Testing and Monitoring Failover
Thorough testing is paramount. Simulate failures to ensure the automated failover process works as expected and that your application can reconnect to the new primary.
Simulating Failures
You can simulate a primary failure by:
- Stopping the MySQL service on the primary instance:
sudo systemctl stop mysql - Blocking network access to the primary instance from the Orchestrator node.
- Physically disconnecting the primary server (if applicable).
Monitor the Orchestrator UI and logs. You should see Orchestrator detect the primary’s unavailability, select a suitable replica, promote it, and execute the configured hooks (like DNS updates).

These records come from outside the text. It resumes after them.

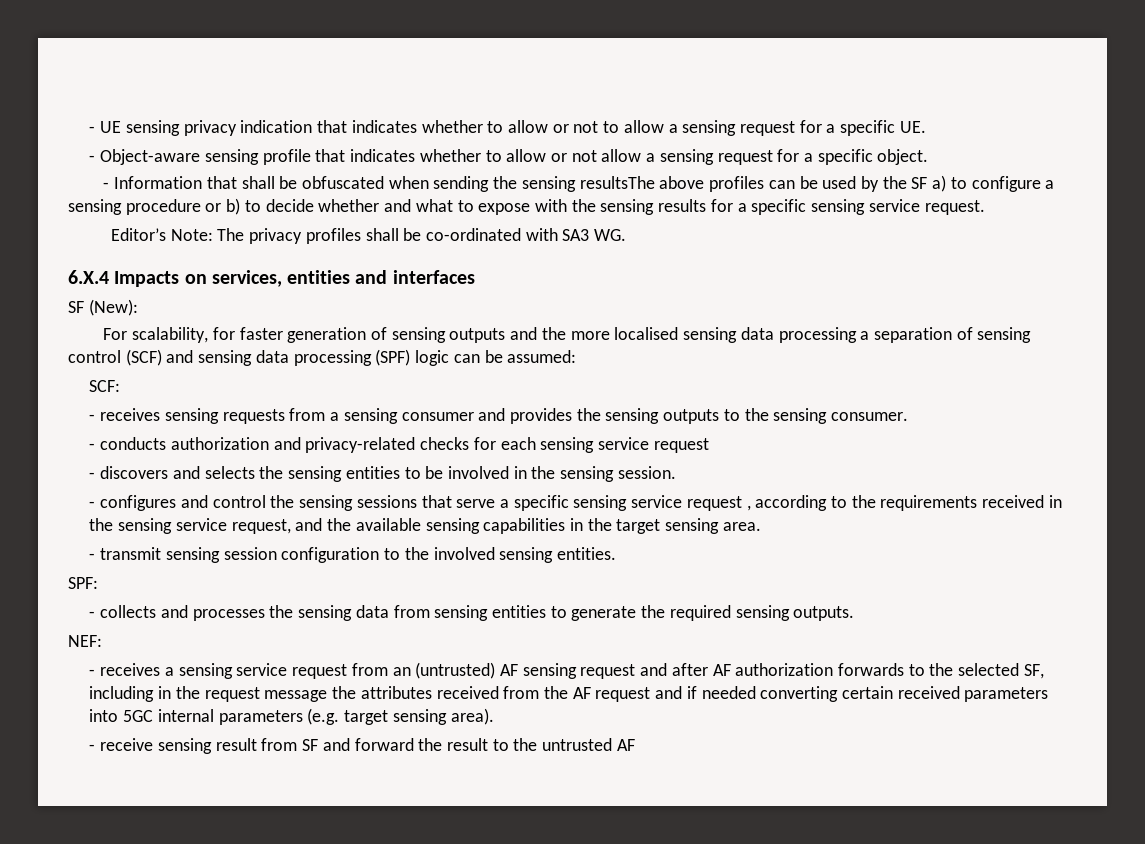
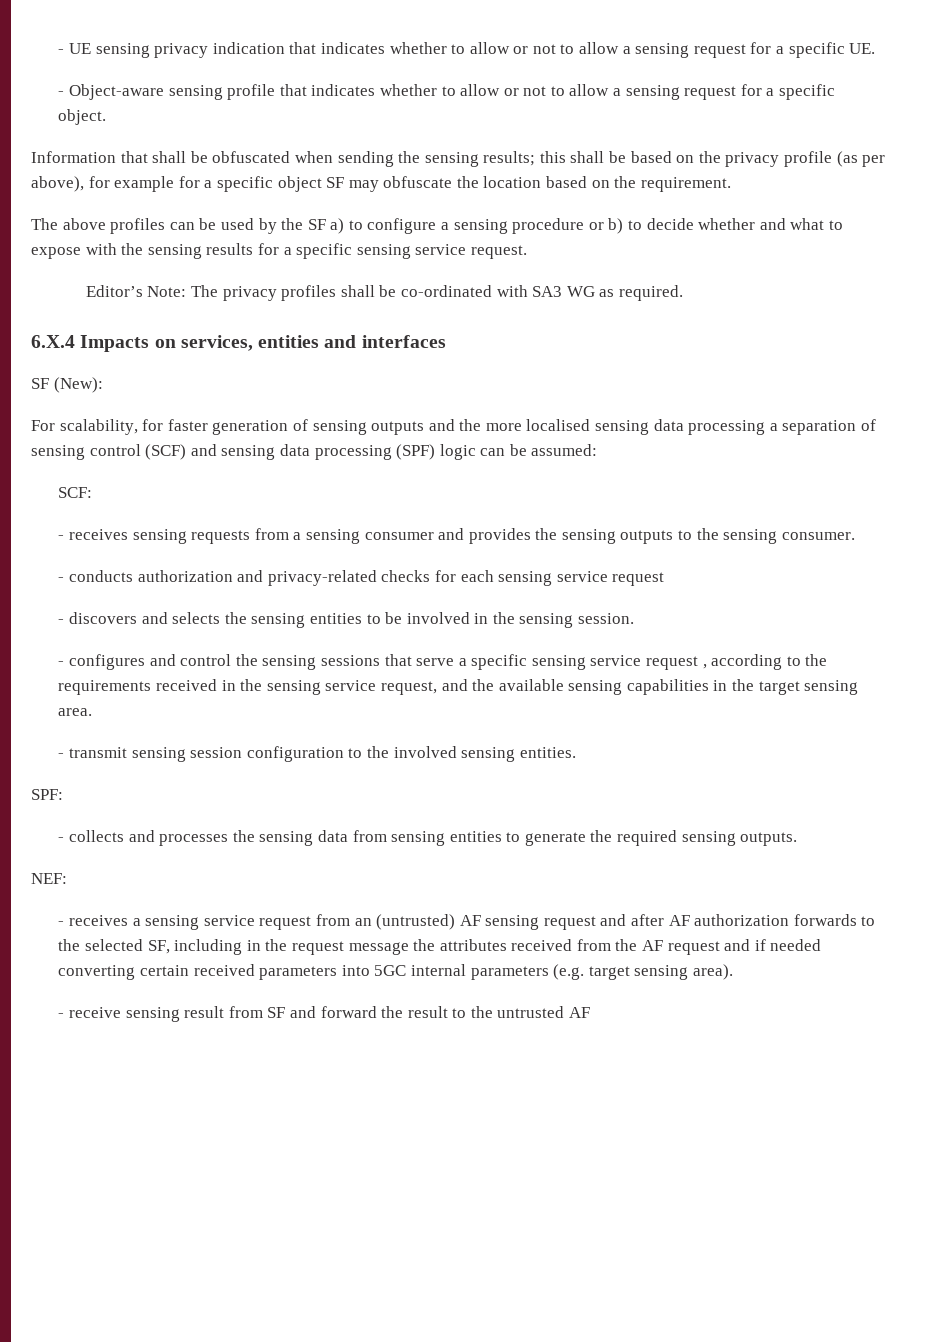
- - Object-aware sensing profile that indicates whether to allow or not allow a sensing request for a specific object.
+ - Object-aware sensing profile that indicates whether to allow or not to allow a sensing request for a specific object.
- - Information that shall be obfuscated when sending the sensing resultsThe above profiles can be used by the SF a) to configure a sensing procedure or b) to decide whether and what to expose with the sensing results for a specific sensing service request.
+ Information that shall be obfuscated when sending the sensing results; this shall be based on the privacy profile (as per above), for example for a specific object SF may obfuscate the location based on the requirement.
+ The above profiles can be used by the SF a) to configure a sensing procedure or b) to decide whether and what to expose with the sensing results for a specific sensing service request.
- Editor’s Note: The privacy profiles shall be co-ordinated with SA3 WG.
+ Editor’s Note: The privacy profiles shall be co-ordinated with SA3 WG as required.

After the failover, verify:
- The DNS record (if used) points to the new primary’s IP.
- Your application can connect to the database using the abstract endpoint (DNS name).
- Replication is functioning correctly from the new primary to its replicas.

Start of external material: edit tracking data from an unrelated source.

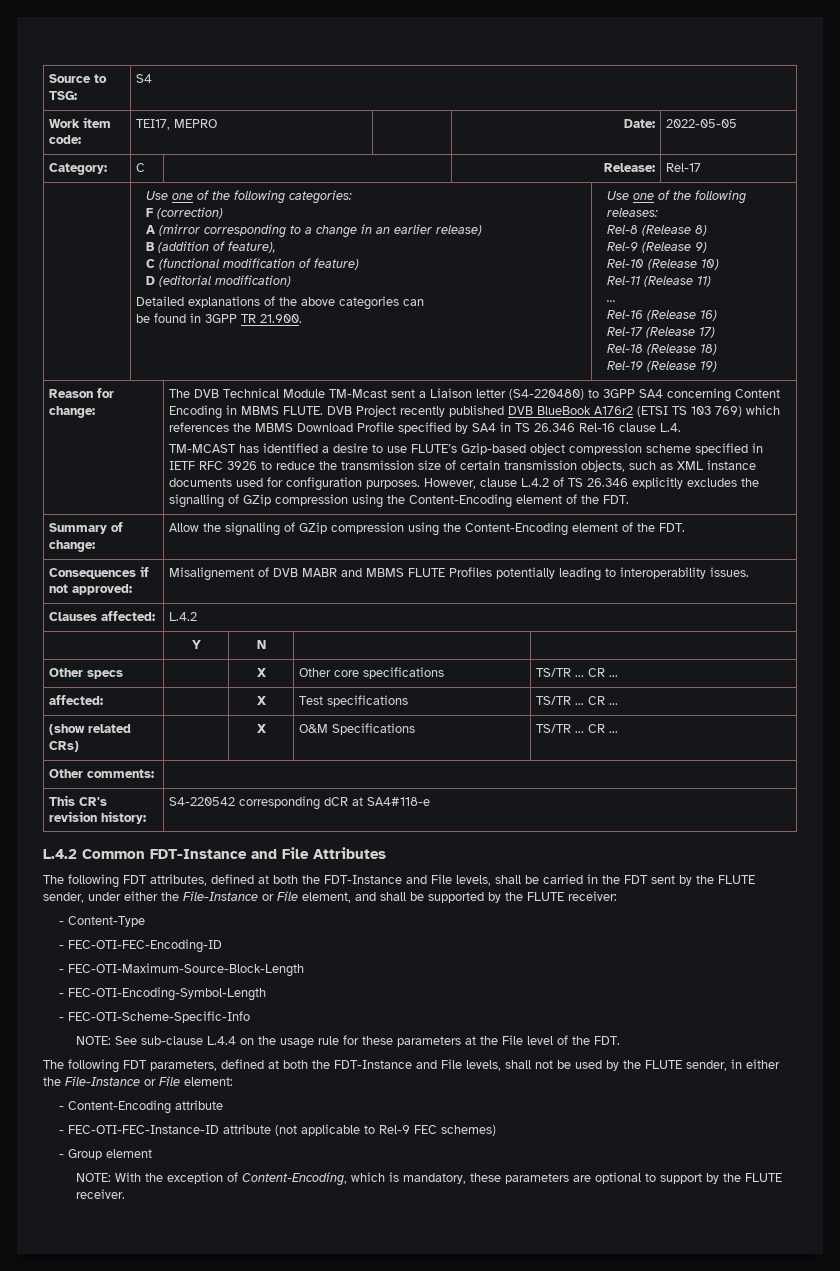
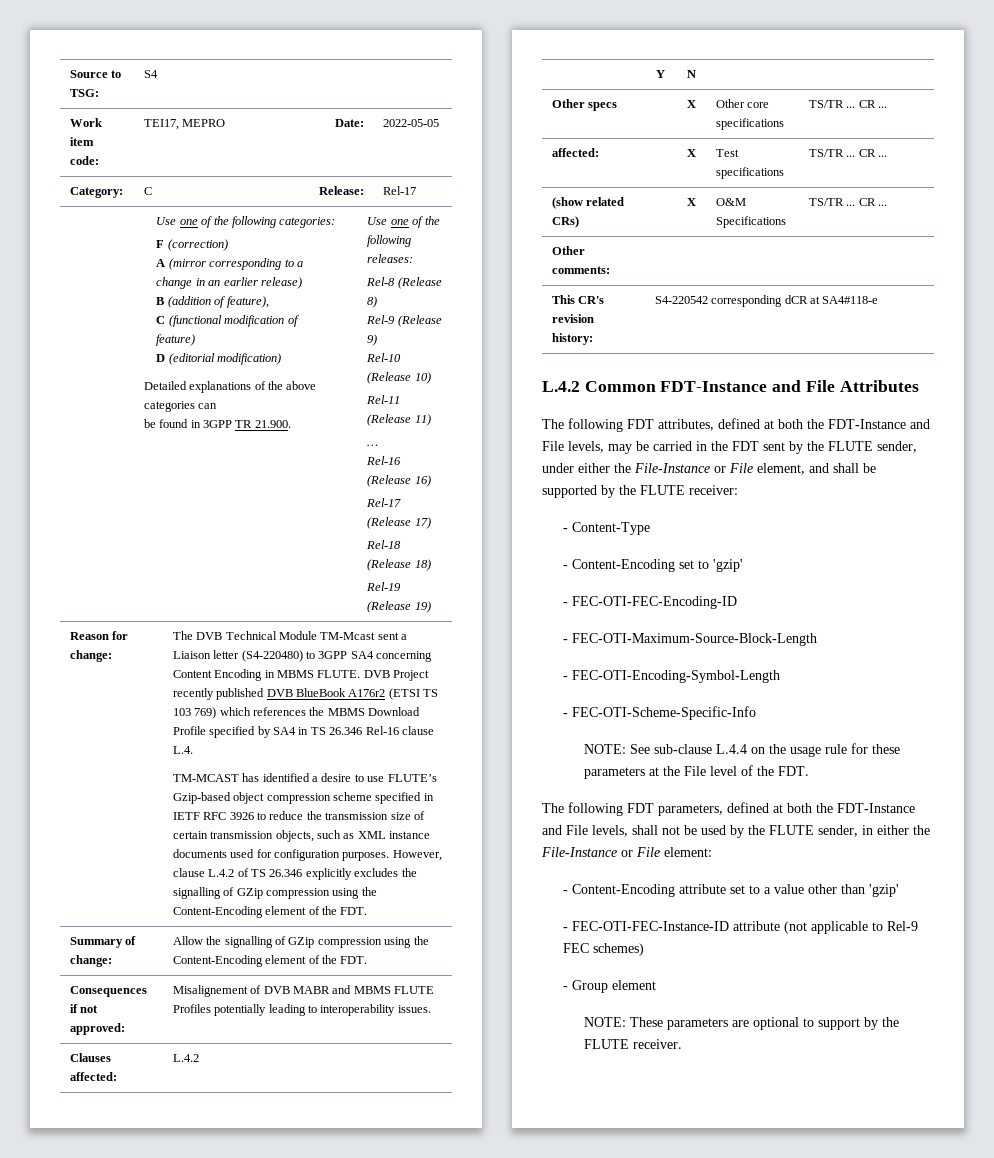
- The following FDT attributes, defined at both the FDT-Instance and File levels, shall be carried in the FDT sent by the FLUTE sender, under either the File-Instance or File element, and shall be supported by the FLUTE receiver:
+ The following FDT attributes, defined at both the FDT-Instance and File levels, may be carried in the FDT sent by the FLUTE sender, under either the File-Instance or File element, and shall be supported by the FLUTE receiver:
+ - Content-Encoding set to 'gzip'
- - Content-Encoding attribute
+ - Content-Encoding attribute set to a value other than 'gzip'
- NOTE: With the exception of Content-Encoding, which is mandatory, these parameters are optional to support by the FLUTE receiver.
+ NOTE: These parameters are optional to support by the FLUTE receiver.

- Orchestrator has re-established the topology, potentially making the old primary a replica of the new one after it recovers.
Monitoring Orchestrator and MySQL Health
Beyond Orchestrator’s built-in UI, integrate its metrics and status into your broader monitoring system (e.g., Prometheus, Datadog, Nagios).
Key metrics to monitor:
- Orchestrator service health (is it running?).
- MySQL replication lag on all nodes.
- Orchestrator’s internal database health.
- Number of unreachable masters detected.
- Number of successful/failed promotions.
For MySQL, ensure you have robust monitoring for:
- Query performance.
- Connection counts.
- Disk I/O and space.
- Replication status (
SHOW SLAVE STATUS\G).
By implementing Orchestrator for automated MySQL failover and abstracting your database endpoint, you significantly enhance the resilience of your Shopify deployment against database failures, ensuring minimal downtime and continuous operation.